• **Your task**
Range to reproduce from the entries below: the line with "html: none ->", the line with "color: #404040 ->", and every line in between. Give them exactly and give nothing else.
Data shown Start Marker
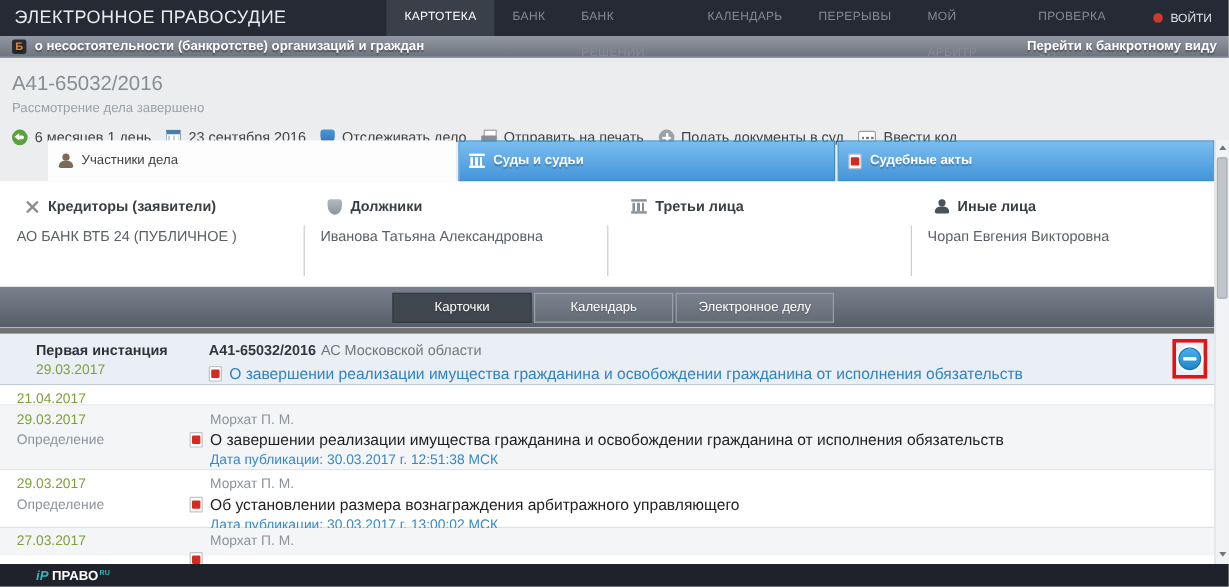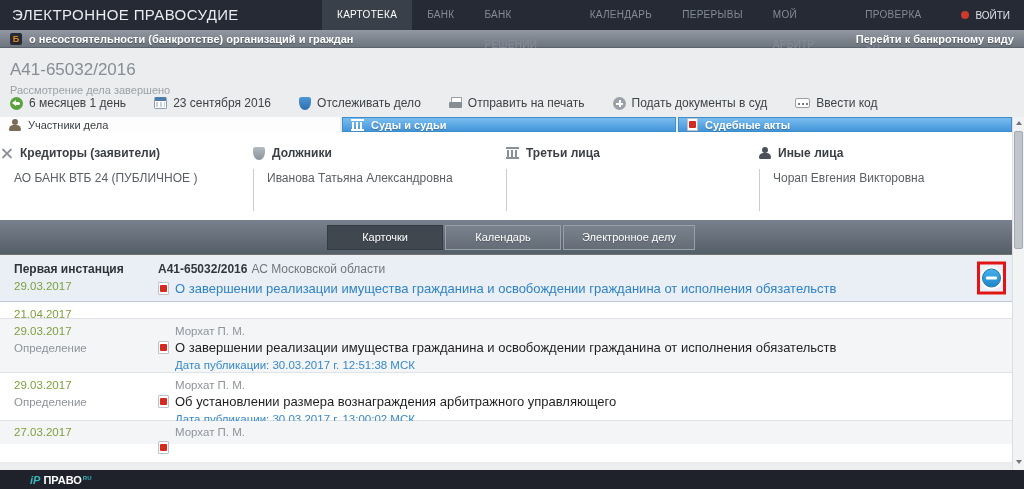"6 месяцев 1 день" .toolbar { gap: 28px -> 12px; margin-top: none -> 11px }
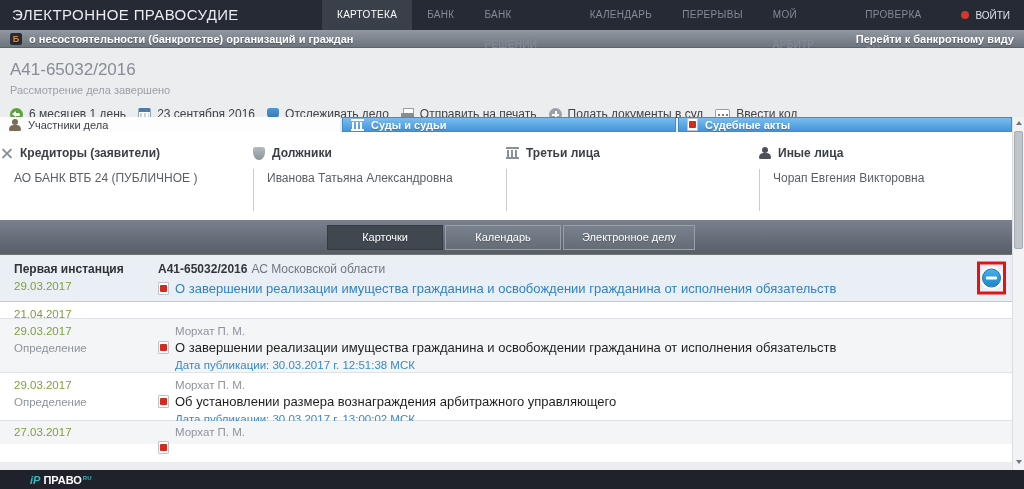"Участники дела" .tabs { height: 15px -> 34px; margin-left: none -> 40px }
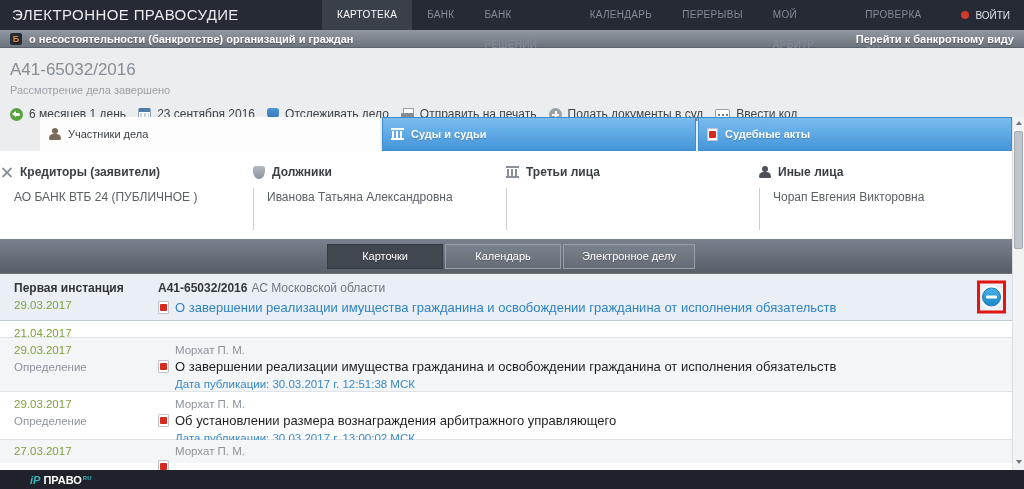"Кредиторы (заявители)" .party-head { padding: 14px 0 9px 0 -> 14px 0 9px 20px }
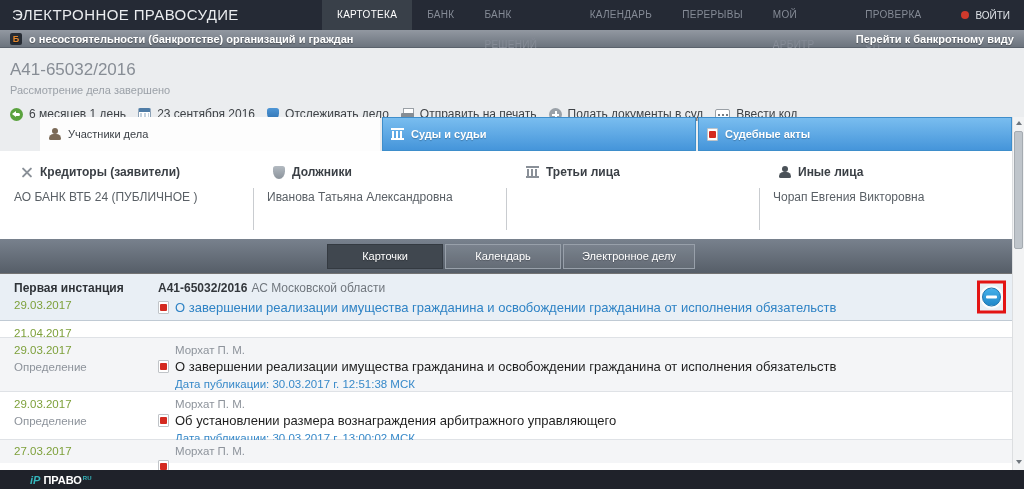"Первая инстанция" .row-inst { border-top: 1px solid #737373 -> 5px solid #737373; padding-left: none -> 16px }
Data shown End Marker
Data shown Start Marker
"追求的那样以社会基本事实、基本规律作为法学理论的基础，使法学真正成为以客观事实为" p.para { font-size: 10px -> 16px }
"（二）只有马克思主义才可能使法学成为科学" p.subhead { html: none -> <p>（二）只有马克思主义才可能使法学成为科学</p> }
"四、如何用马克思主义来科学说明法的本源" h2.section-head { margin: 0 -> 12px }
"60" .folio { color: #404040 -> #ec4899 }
Data shown End Marker
• **Solution to the problem**
"（二）只有马克思主义才可能使法学成为科学" p.subhead { html: none -> <p>（二）只有马克思主义才可能使法学成为科学</p> }
"四、如何用马克思主义来科学说明法的本源" h2.section-head { margin: 0 -> 12px }
"60" .folio { color: #404040 -> #ec4899 }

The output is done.